▶ **The problem**
This exercise calls for the line with "customer number: K6531 -> K6231", the line with "Flexovit LAMELLENWIEL F2200 150MM: none -> 2", and all lines between them in the material below, output exactly and with no other lines.

▶ **Material for the task**
◆ ◆ ◆ ◆ ◆

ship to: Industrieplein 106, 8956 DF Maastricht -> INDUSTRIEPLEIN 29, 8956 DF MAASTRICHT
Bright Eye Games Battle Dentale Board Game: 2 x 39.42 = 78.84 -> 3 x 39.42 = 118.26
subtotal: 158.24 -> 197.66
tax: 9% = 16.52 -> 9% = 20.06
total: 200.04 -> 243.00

◆ ◆ ◆ ◆ ◆

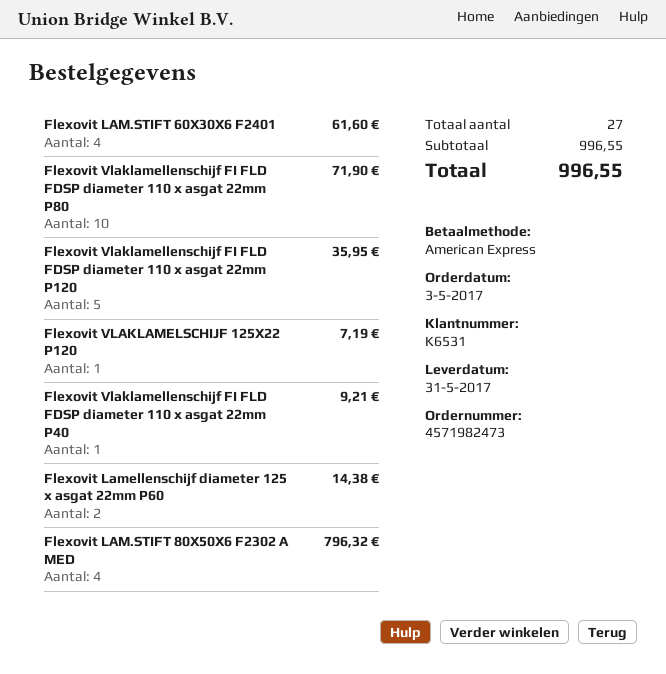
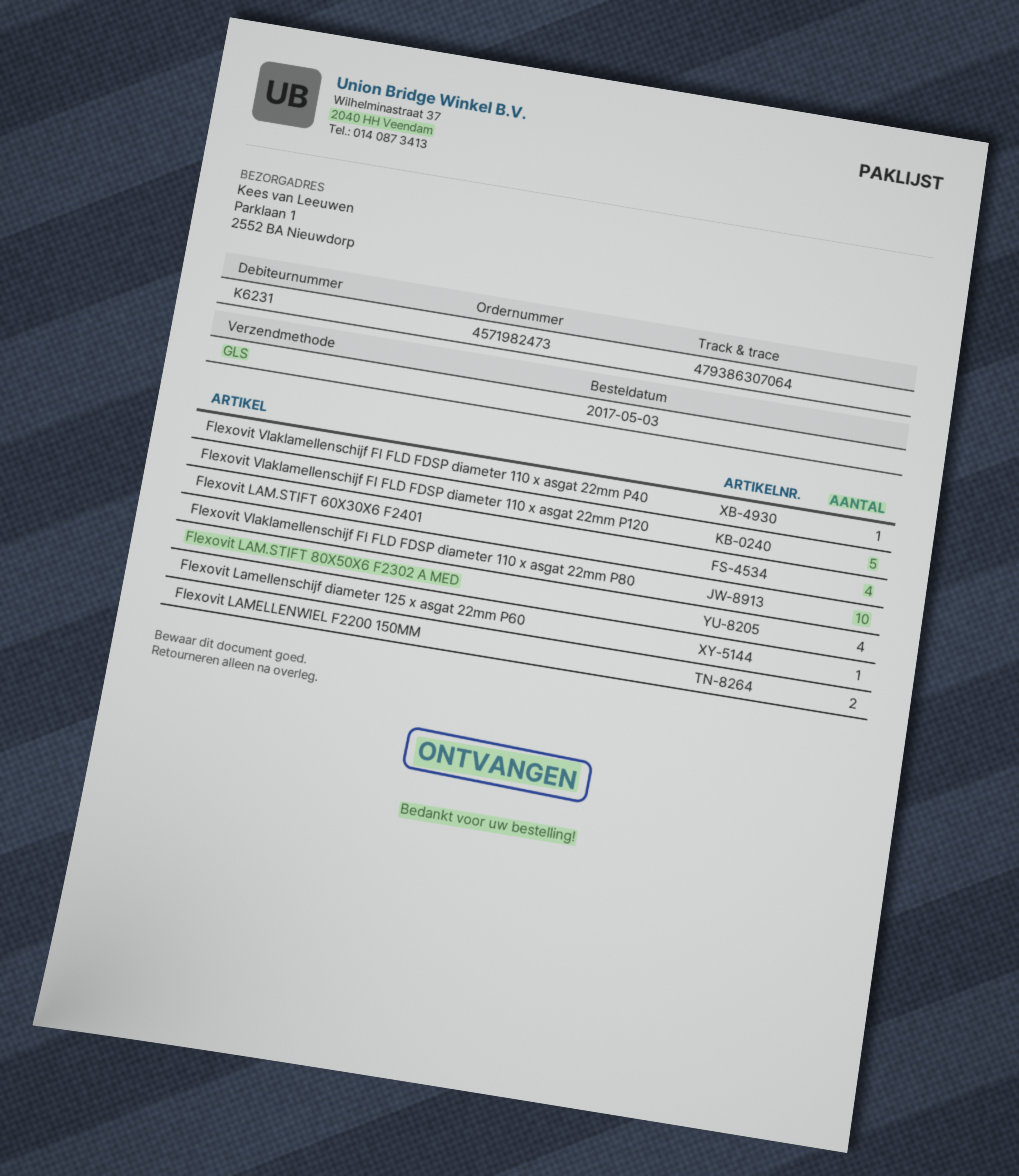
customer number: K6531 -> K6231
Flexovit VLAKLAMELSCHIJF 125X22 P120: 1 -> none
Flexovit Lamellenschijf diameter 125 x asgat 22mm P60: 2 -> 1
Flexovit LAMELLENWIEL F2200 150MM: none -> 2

◆ ◆ ◆ ◆ ◆

▶ **Exercise response**
customer number: K6531 -> K6231
Flexovit VLAKLAMELSCHIJF 125X22 P120: 1 -> none
Flexovit Lamellenschijf diameter 125 x asgat 22mm P60: 2 -> 1
Flexovit LAMELLENWIEL F2200 150MM: none -> 2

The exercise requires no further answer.